◆ WHAT YOU NEED TO DO: Copy out all lines in the material below that contain the string "orario".

◆ THE INPUT:
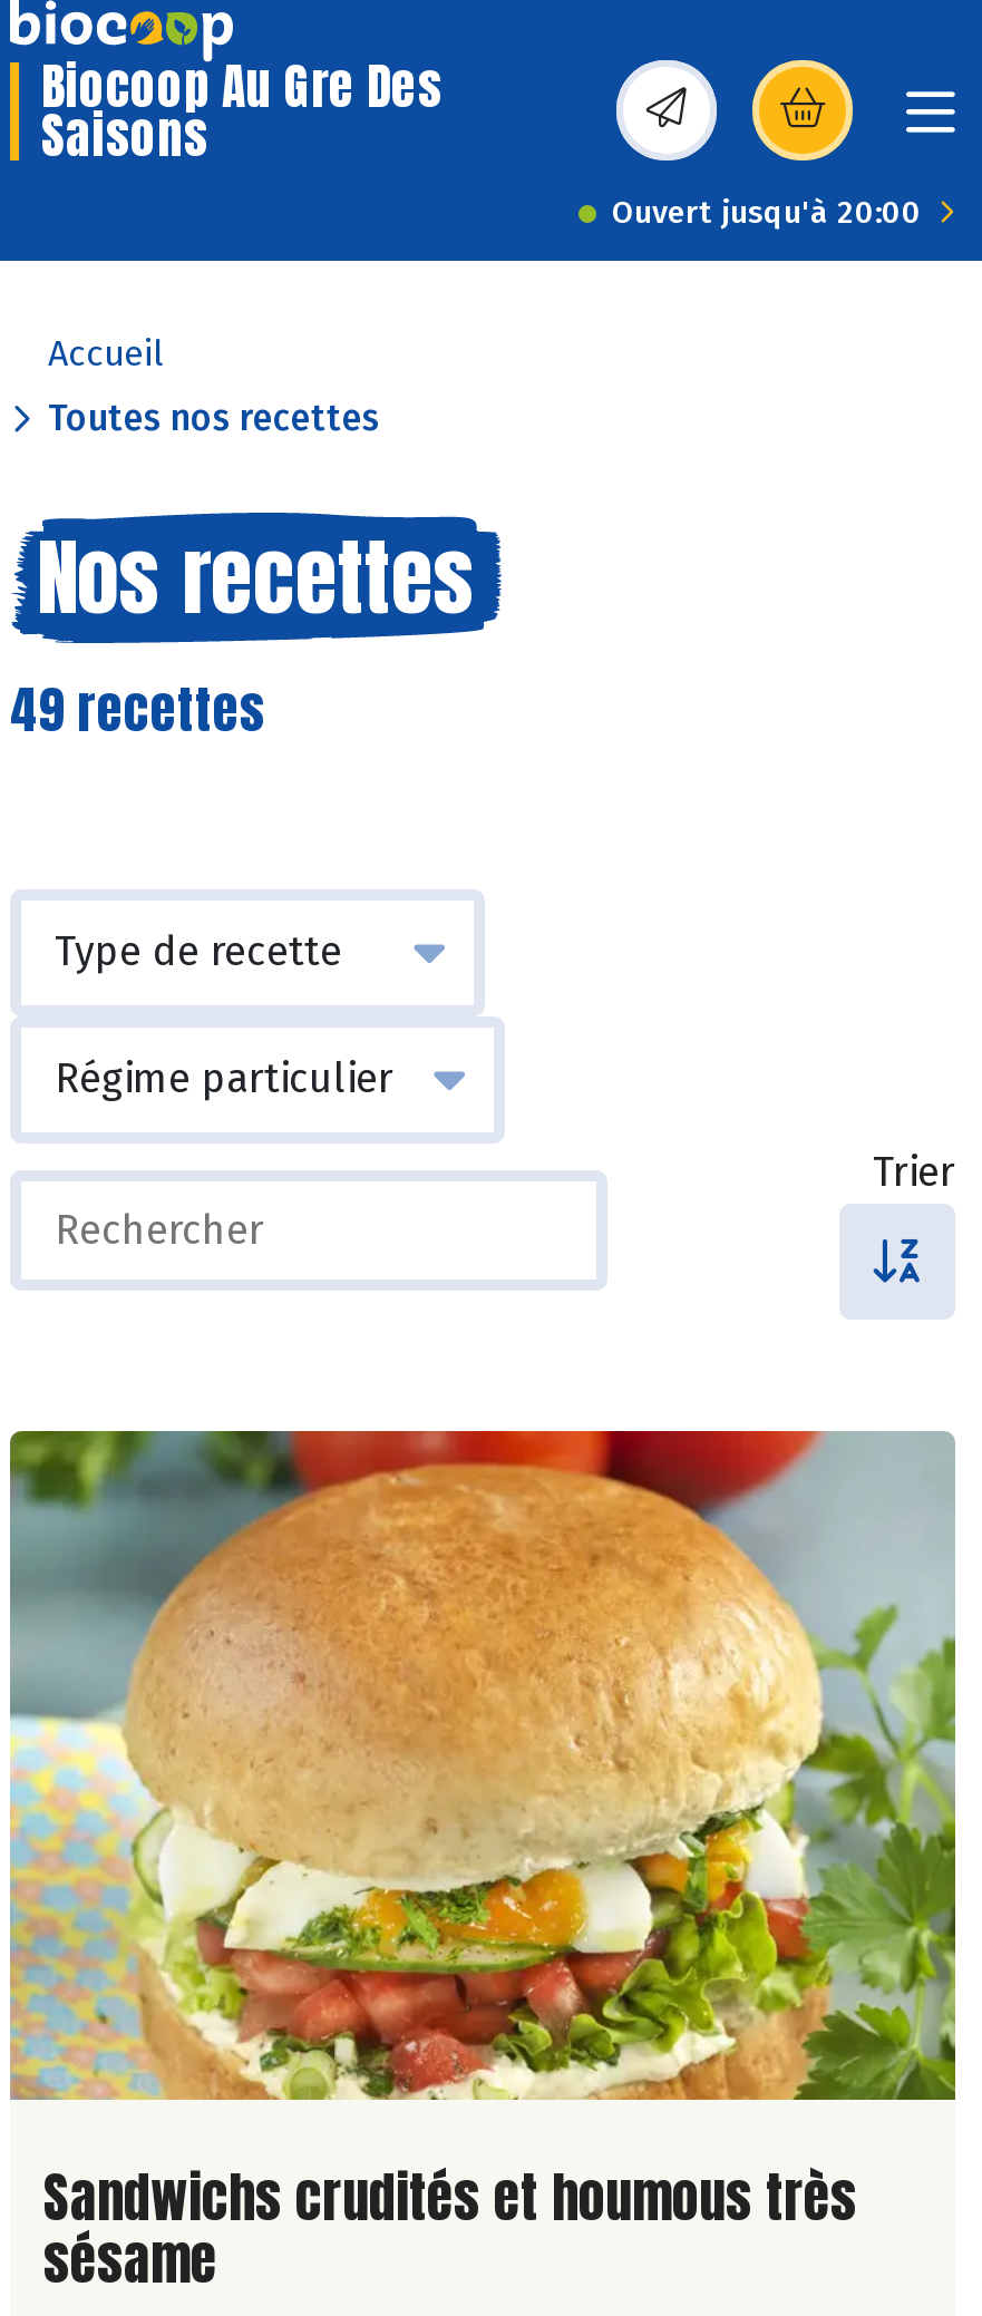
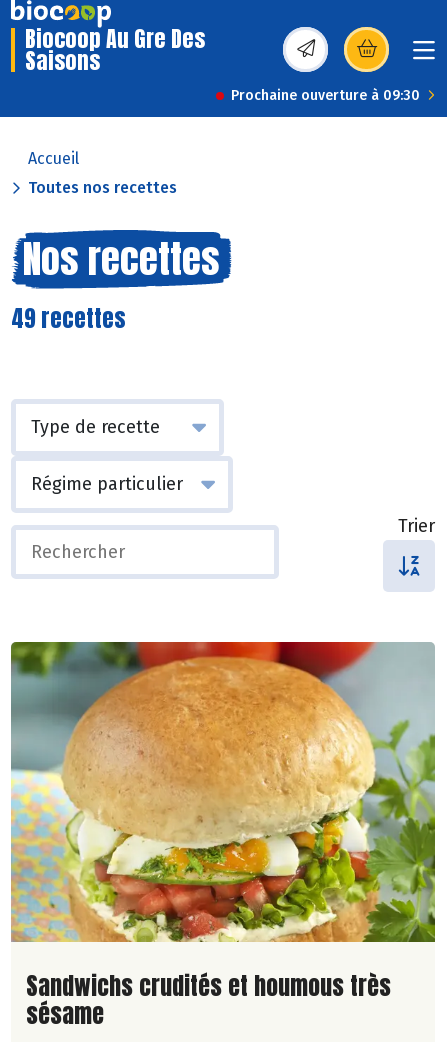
[612,194,922,232] Ouvert jusqu'à 20:00 -> [231,87,420,104] Prochaine ouverture à 09:30

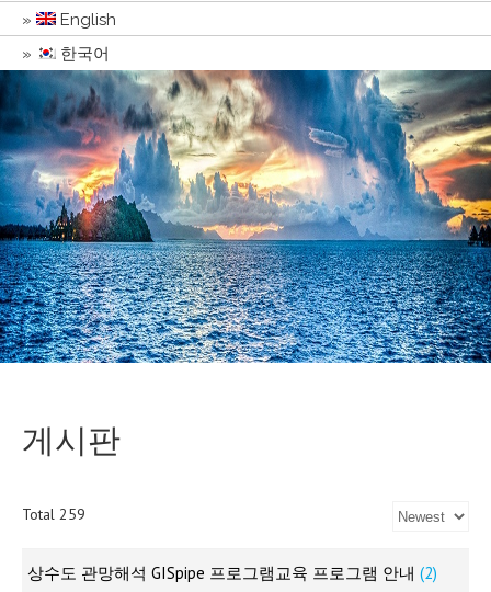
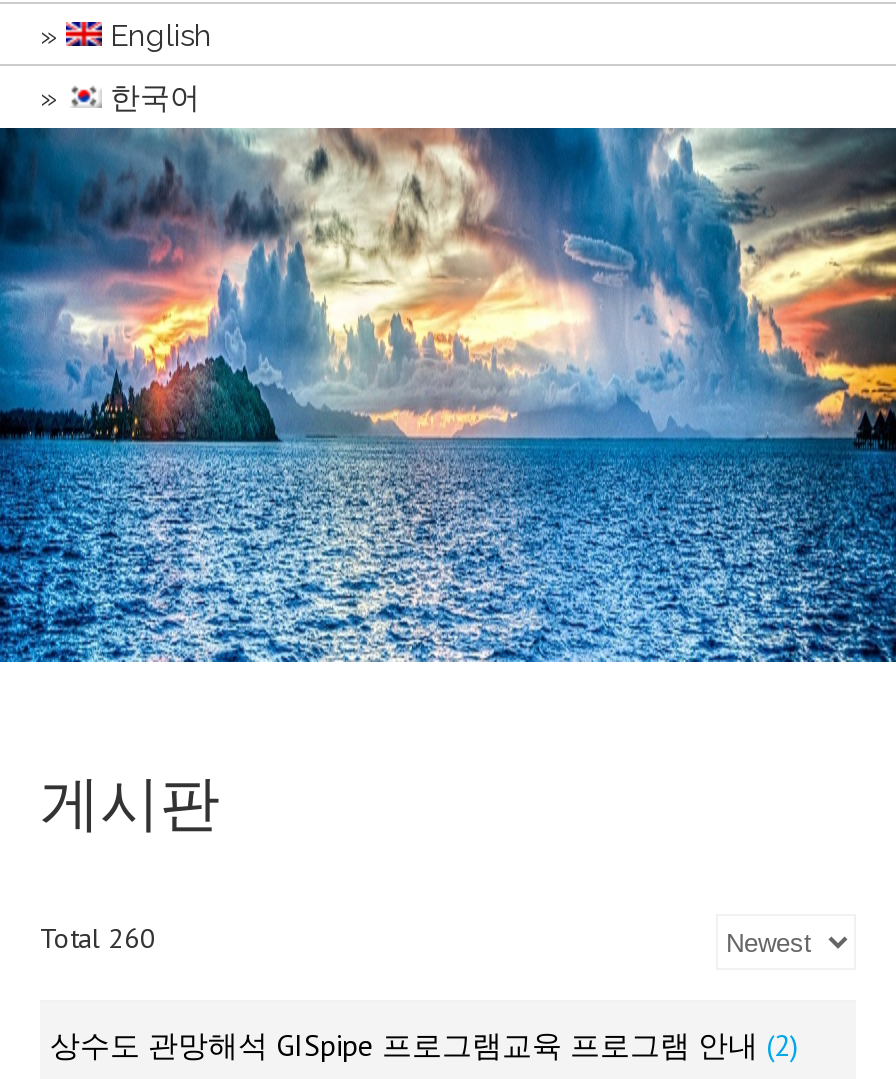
[22,504,85,524] Total 259 -> [40,920,156,956] Total 260

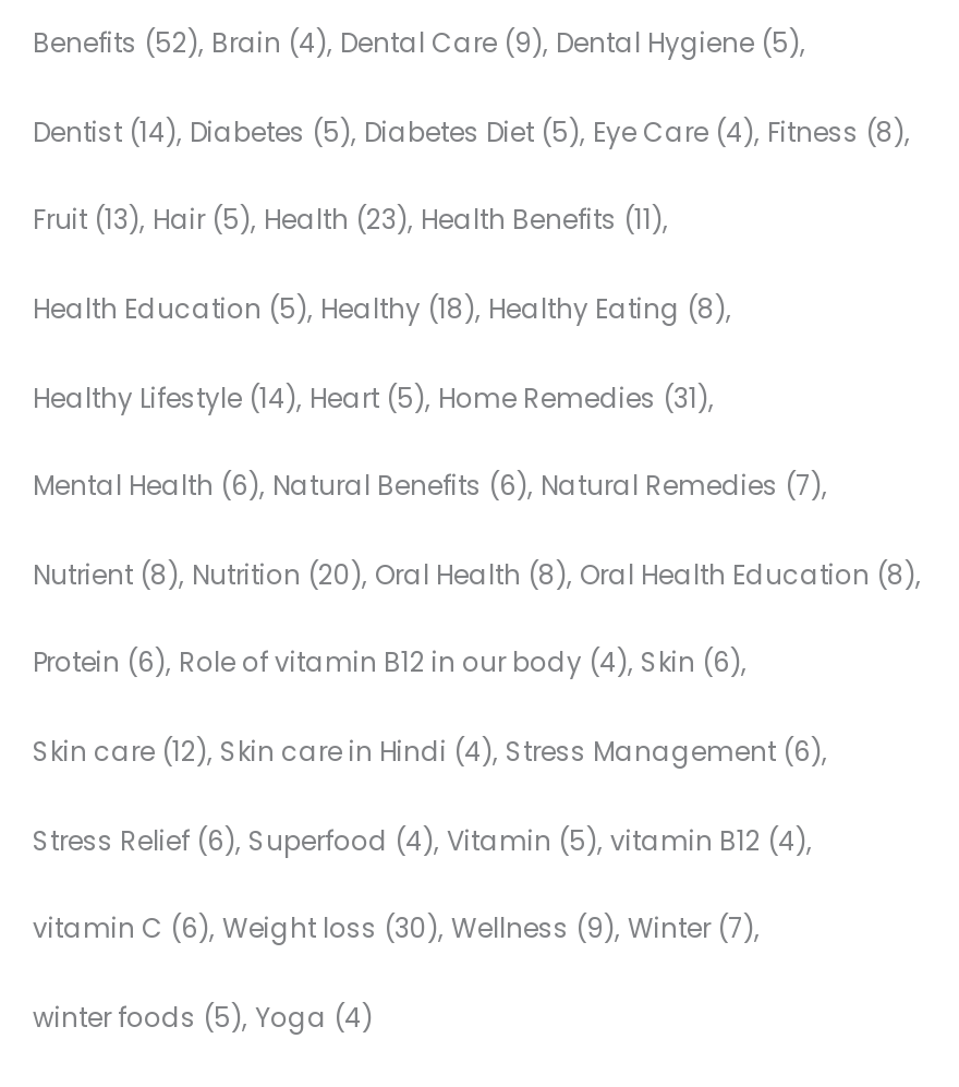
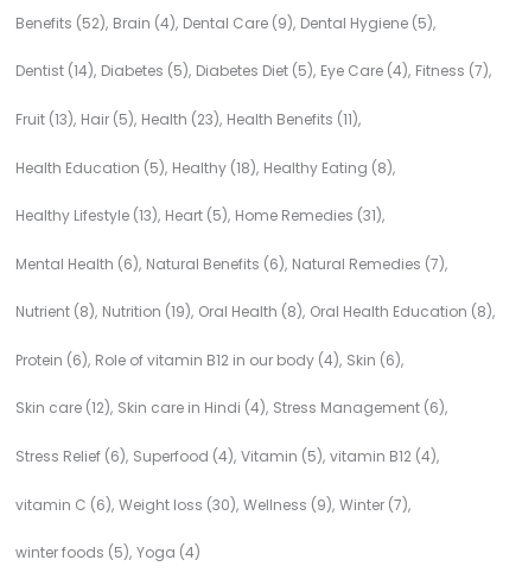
[33,113,905,150] Dentist (14) Diabetes (5) Diabetes Diet (5) Eye Care (4) Fitness (8) -> [15,61,489,81] Dentist (14) Diabetes (5) Diabetes Diet (5) Eye Care (4) Fitness (7)
[33,379,708,416] Healthy Lifestyle (14) Heart (5) Home Remedies (31) -> [15,205,382,226] Healthy Lifestyle (13) Heart (5) Home Remedies (31)
[33,556,915,593] Nutrient (8) Nutrition (20) Oral Health (8) Oral Health Education (8) -> [15,302,492,322] Nutrient (8) Nutrition (19) Oral Health (8) Oral Health Education (8)

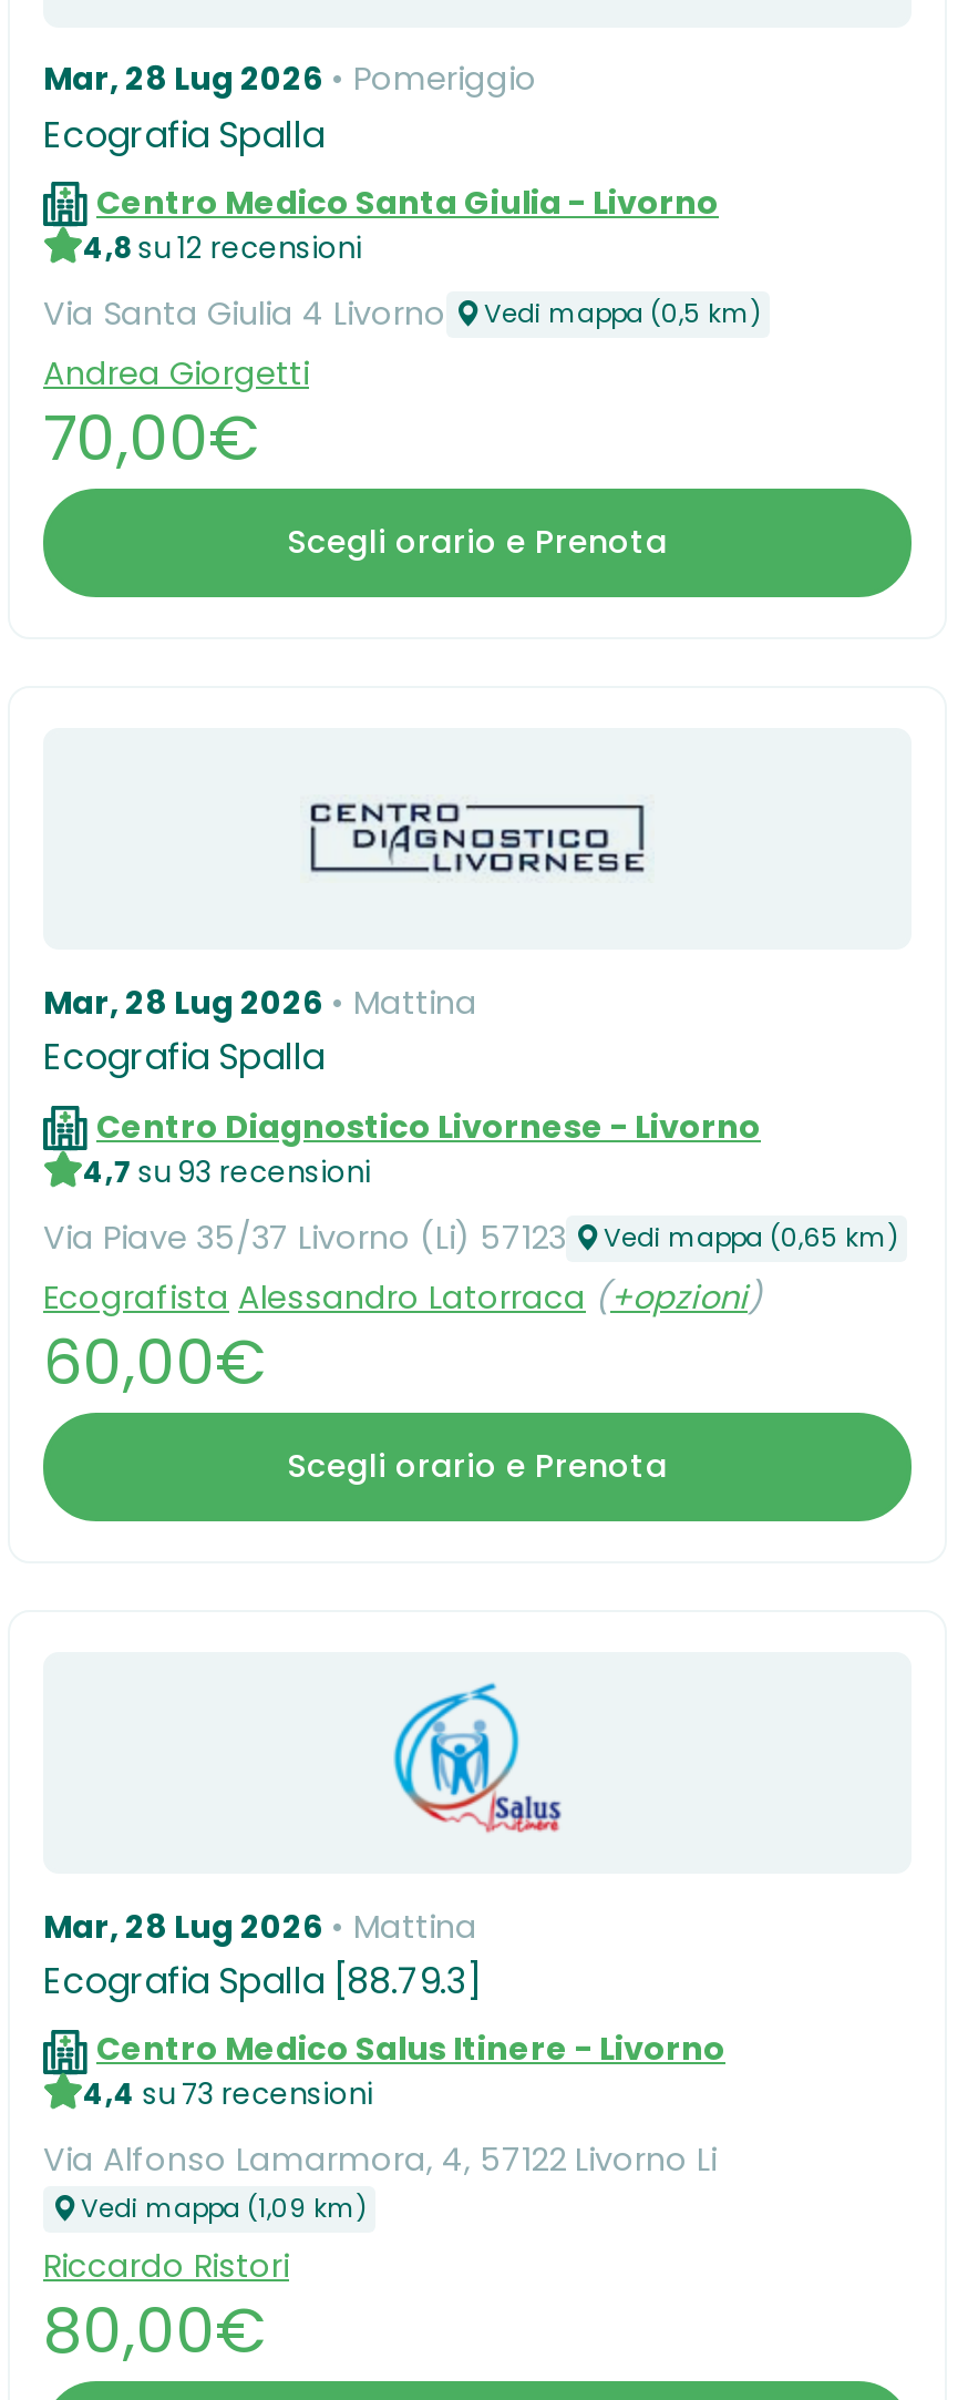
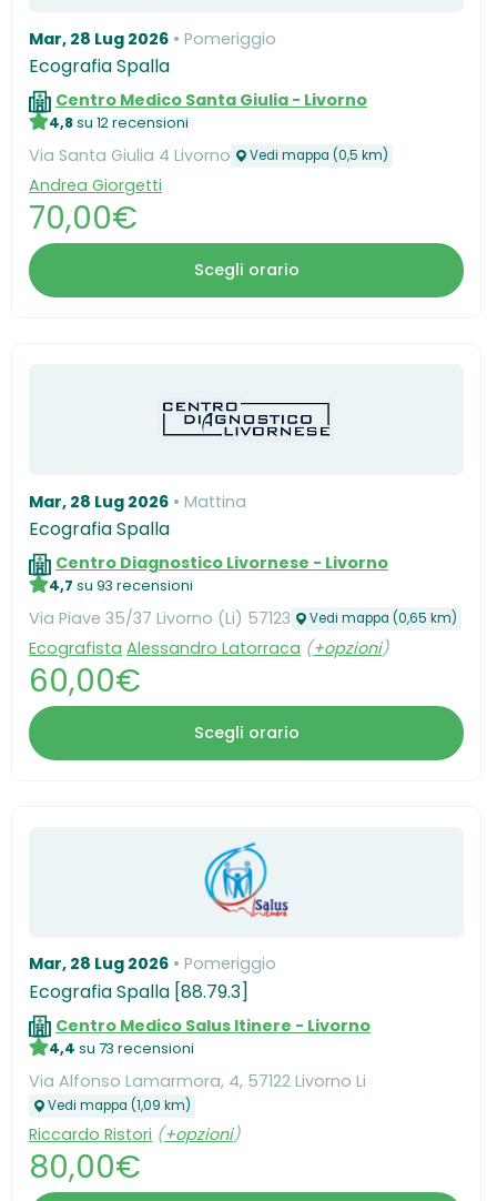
[287,519,668,564] Scegli orario e Prenota -> [194,259,299,281] Scegli orario
[287,1443,668,1487] Scegli orario e Prenota -> [194,722,299,744] Scegli orario
[353,1904,477,1949] Mattina -> [184,953,276,975] Pomeriggio
[43,2245,289,2289] Riccardo Ristori -> [29,1123,241,1145] Riccardo Ristori (+opzioni)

◆ SOLUTION FOR THIS TASK:
[287,519,668,564] Scegli orario e Prenota -> [194,259,299,281] Scegli orario
[287,1443,668,1487] Scegli orario e Prenota -> [194,722,299,744] Scegli orario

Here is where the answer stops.